Barnie De Los Angeles wrote:
> Even after studying the Unicode web site for a while I am not able to 
> find a solution for this issue.
> 
> The task is to include accented cyrillic characters (vowels 
> only) into 
> russian html. (Vowels are accented or "stressmarked" in Russian for 
> educational purpose.)
> 
> My html pages are always utf-8 encoded.
> 
> "Pre-accented" Russian vowels obviously do not exist as Unicode 
> characters of their own.
> 
> I only need one kind of accent. Its Unicode number is 
> probably 0301 and it is called "accent" or sometimes
> "stressmark".
> 
> The remaining question is how to "combine" this accent with a 
> vowel, or: how to get that dammed stress mark 0301 on top of a
> character?

You simply put the accent character *after* the letter character. Either
character can be encoded directly (e.g. in UTF-8) or with a numerical
reference:

        а́
        а́
        а́
        а́

The fourth notation should work independently of the page encoding, while
the other three require a charset declaration by your server, or inserted in
the <head>...</head> section of your file:

        <meta http-equiv="Content-Type" content="text/html; charset=utf-8">

The visual result depends on the font installed on the computer of people
reading your page.

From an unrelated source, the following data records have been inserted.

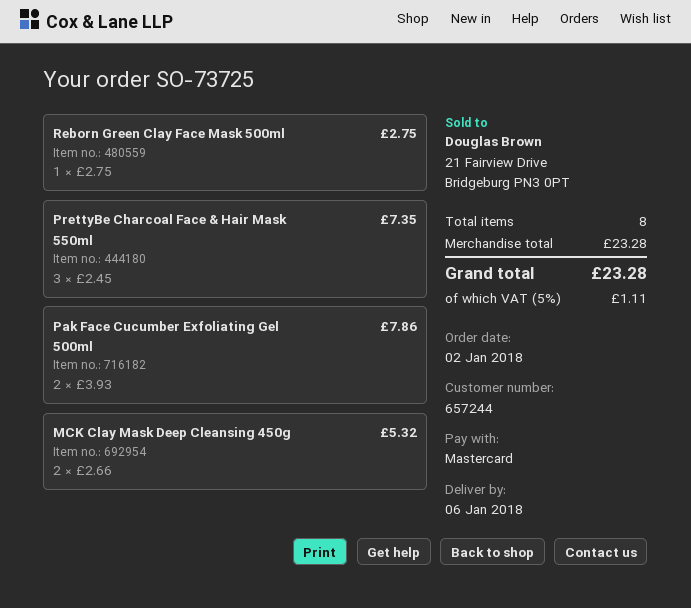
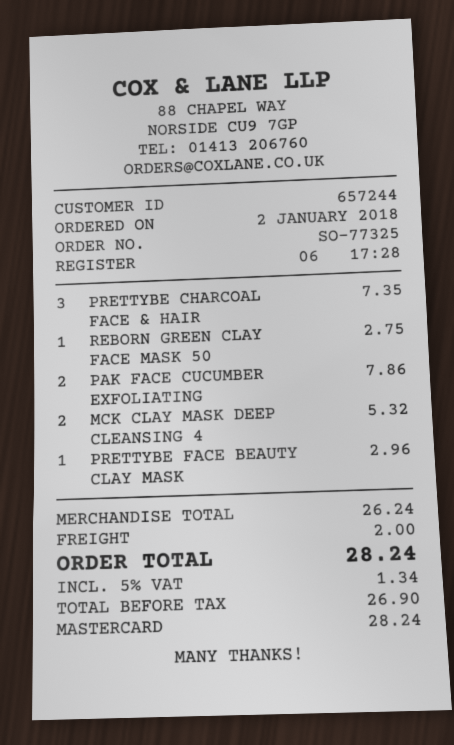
order number: SO-73725 -> SO-77325
PRETTYBE FACE BEAUTY CLAY MASK: none -> 1 for 2.96
subtotal: 23.28 -> 26.24
shipping: none -> 2.00
tax: 5% = 1.11 -> 5% = 1.34
total: 23.28 -> 28.24

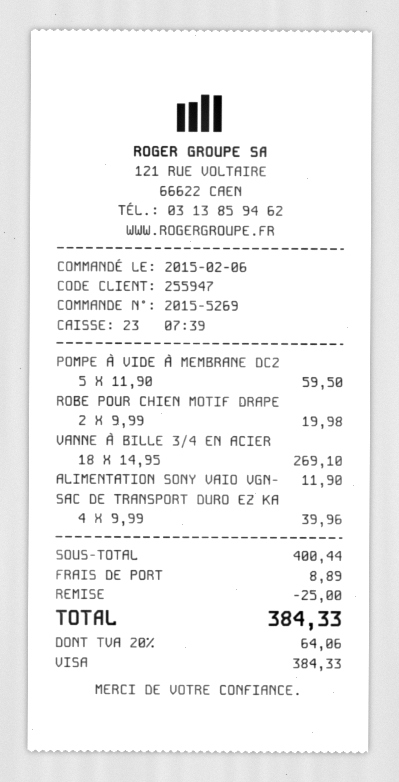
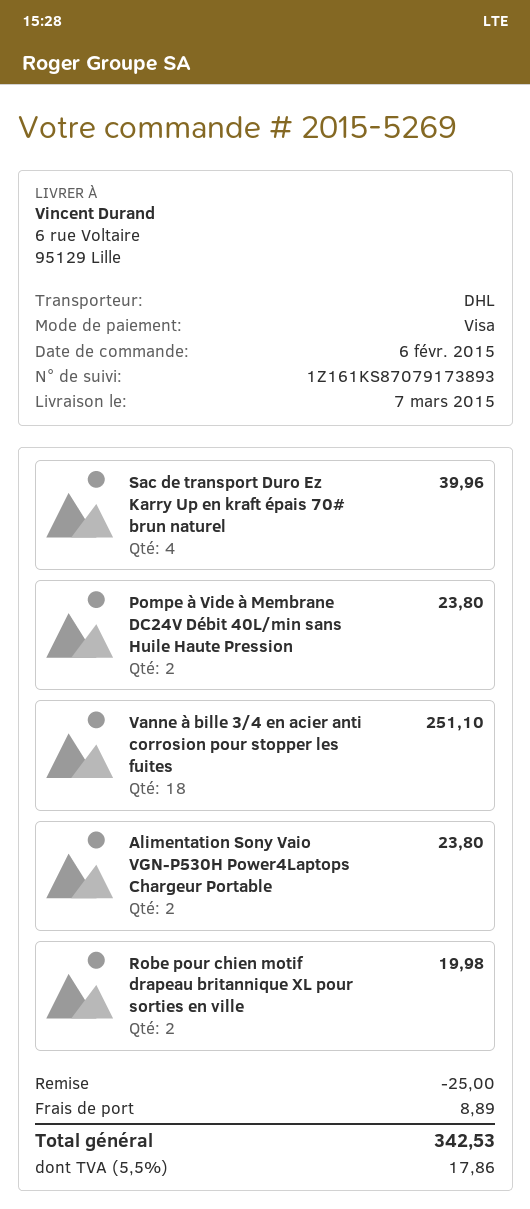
POMPE À VIDE À MEMBRANE DC2: 5 for 59.50 -> 2 for 23.80
VANNE À BILLE 3/4 EN ACIER: 18 for 269.10 -> 18 for 251.10
ALIMENTATION SONY VAIO VGN-: 1 for 11.90 -> 2 for 23.80
tax: 20% = 64.06 -> 5.5% = 17.86
total: 384.33 -> 342.53

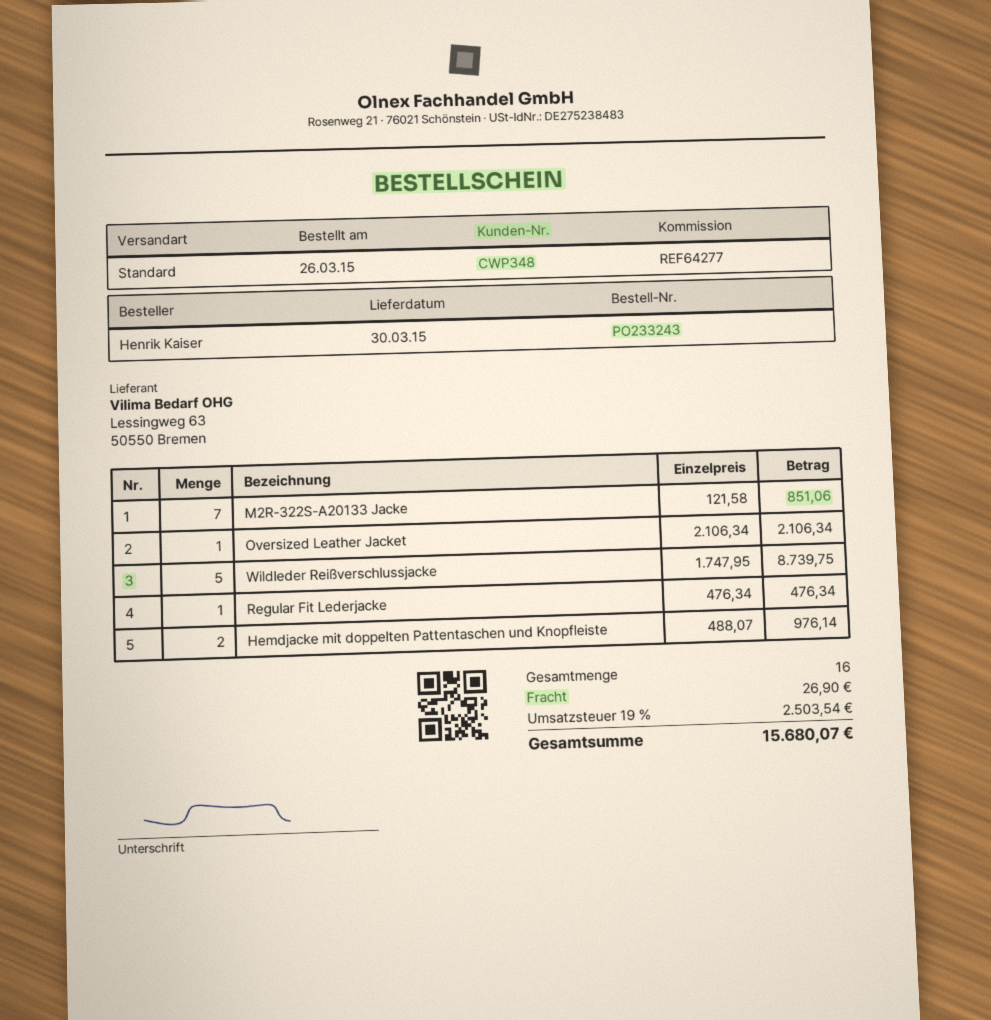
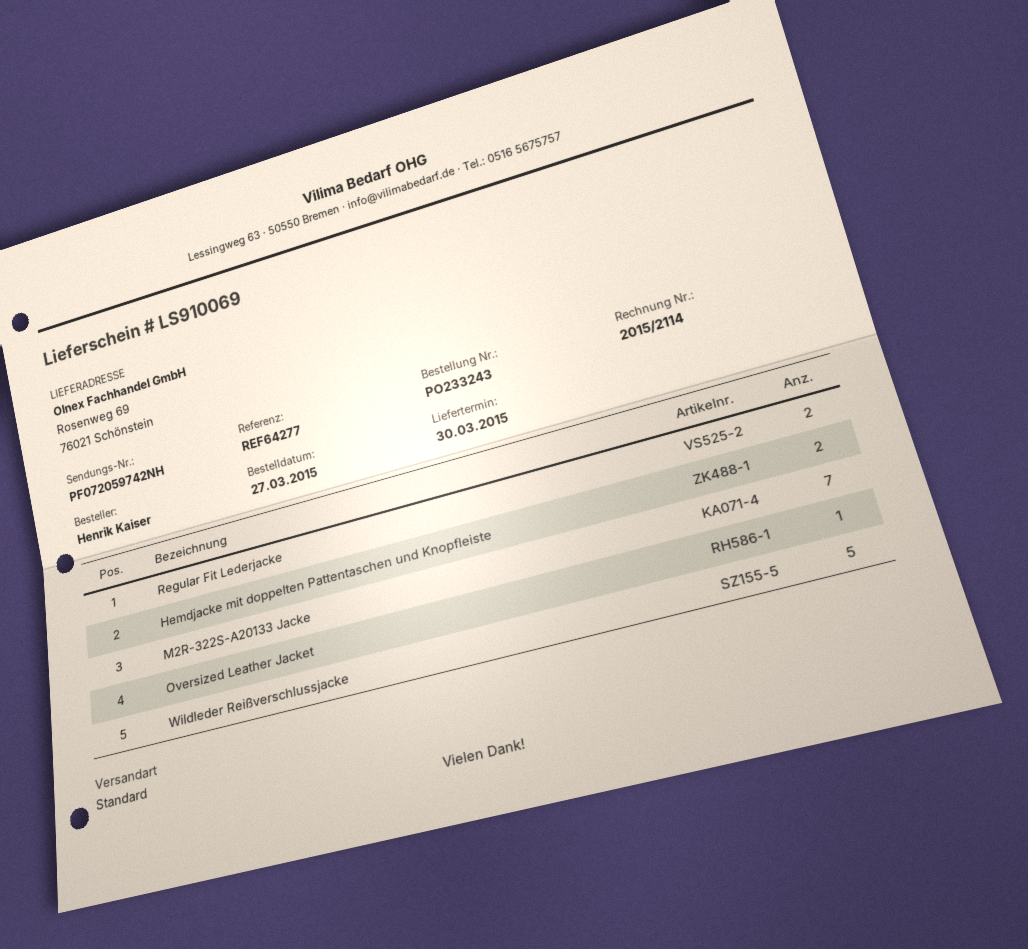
order date: 2015-03-26 -> 2015-03-27
Regular Fit Lederjacke: 1 -> 2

The typical results are:

        1. Two rectangles: no font supports Cyrillic or combining marks;

        2. A rectangle with an accent on top of it: the font supports
combining marks but no Cyrillic;

        3. A Cyrillic "a" followed by a rectangle:  the font supports
Cyrillic but no combining marks;

        4. A Cyrillic "a" with an accent too high on top of it: the font
supports Cyrillic and combining marks, but it is not a "smart font" (the
accent is so high in order to also fit on a capital letter);

        5. A Cyrillic "a" with an accent on top of it, placed at a correct
height: the font supports Cyrillic, combining marks, and it is a "smart
font".

As an author, what you can do to try and force result 5 (or 4, at least) is:

        - Specifying that that piece of text should use one of commonly
available fonts that fit your needs, in order of preference. You can do this
with a Cascading Style Sheet or with the <font> tag. E.g.:
        <font face="Code2000, Arial Unicode MS, Arial, Times New
Roman">&#x430;&#x301;</font>
        To do this, you must make some assumption about the kind of
operating system(s) used by your users, and know which fonts are commonly
available on those computers.

        - Adding a link to a help page (written in English and/or with
Russian text included as a picture) which explains to users how they can set
up their computers to have the proper font support.

        - Doing nothing. You have done your part, encoding the page
correctly, so let the users do their homework too.